Pliocene-Pleistocene depositional units on the continental slope off central New Zealand: Control by slope currents and global climate cycles

Abstract

An analysis of 13 unconformity-bounded, Pliocene-Pleistocene-age seismic units within the down-slope thickening late Cenozoic section of the northwest Chatham Rise slope, east of New Zealand, indicates an episodic history of mid-bathyal current erosion and deposition. The seismic stratigraphy, which is constrained by biostratigraphic dating of sediment cores, indicates that erosion began in the mid-Pliocene and was most widespread in the Late Pleistocene, when several regional-scale erosion surfaces were developed. The regional extent of the older erosion surfaces differs from the previously mapped pattern of oblique-to-slope, en echelon, scour channels and associated sediment drifts which are related only to the five youngest depositional units (< 0.25 Ma). The eight youngest seismic units (8 to 1) are Late Pleistocene in age and have an average periodicity of about 57–75 kyr. The previous four seismic units (13 to 9), deposited between late Early Pliocene and Late Pleistocene, have a longer frequency of about 750 kyr.
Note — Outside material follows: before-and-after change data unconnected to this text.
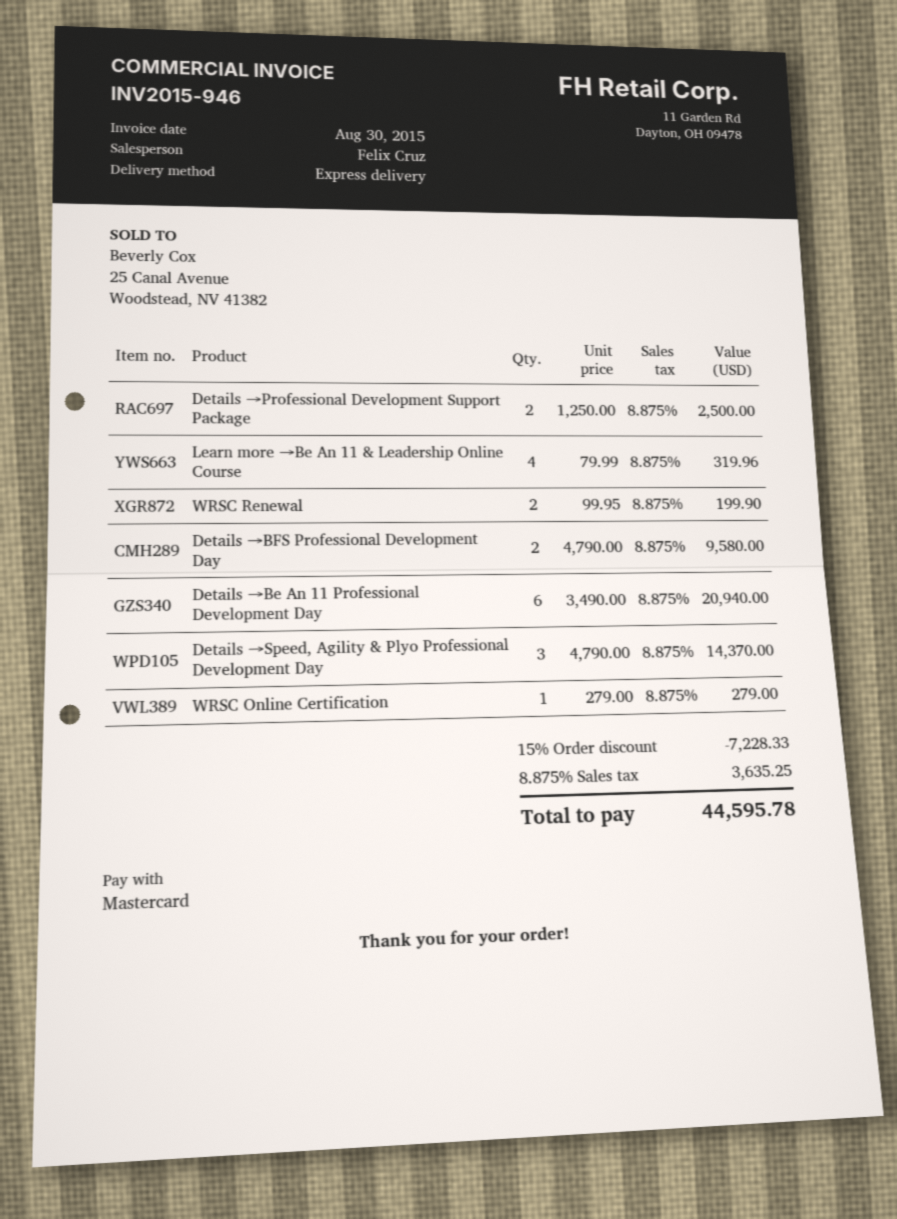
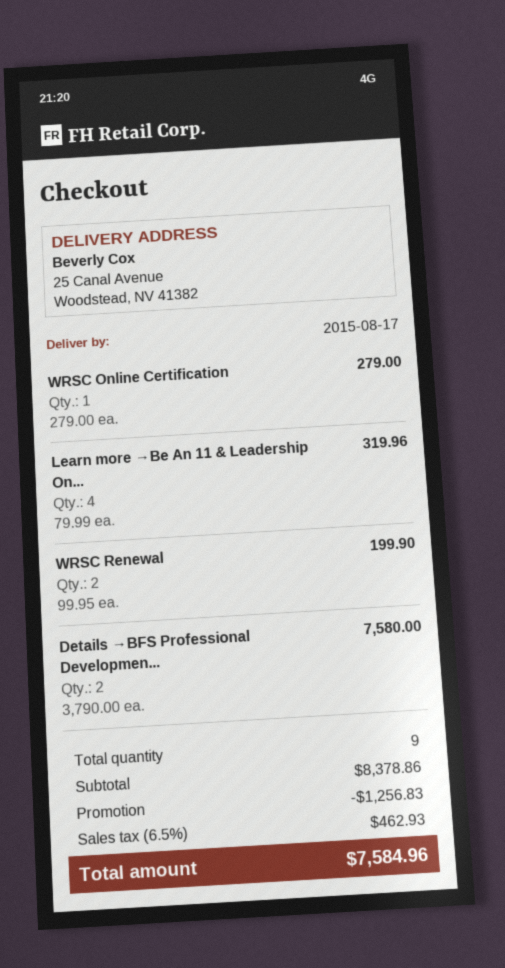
Details →Professional Development Support Package: 2 x 1250.00 = 2500.00 -> none
Details →BFS Professional Development Day: 2 x 4790.00 = 9580.00 -> 2 x 3790.00 = 7580.00
Details →Be An 11 Professional Development Day: 6 x 3490.00 = 20940.00 -> none
Details →Speed, Agility & Plyo Professional Development Day: 3 x 4790.00 = 14370.00 -> none
discount: 7228.33 -> 1256.83
tax: 8.875% = 3635.25 -> 6.5% = 462.93
total: 44595.78 -> 7584.96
All of the erosional or non-depositional unconformities between the 13 seismic units resulted from major velocity changes in the northward flow of intermediate depth water over the 580-m deep Mernoo Saddle, between the Chatham Rise and New Zealand. Therefore, the sedimentary units and their intervening unconformities have a different origin to sequences in the Vail/Exxon conceptual sea-level model of sequence stratigraphy. Nevertheless, the paleoceanographic fluctuations causing the seismic units are related to high-amplitude Plio-Pleistocene glacial-interglacial climatic oscillations superimposed on the late Cenozoic subsidence of Mernoo Saddle. This interpretation is consistent with: (1) the similar periodicity of the Late Pleistocene seismic units with that of high-order (40 and 100 kyr) glacio-eustatic sea-level cycles; (2) the modern physical oceanography in the region; (3) a recent phase of reduced erosion during the Holocene; and (4) the inferred subsidence history of the region.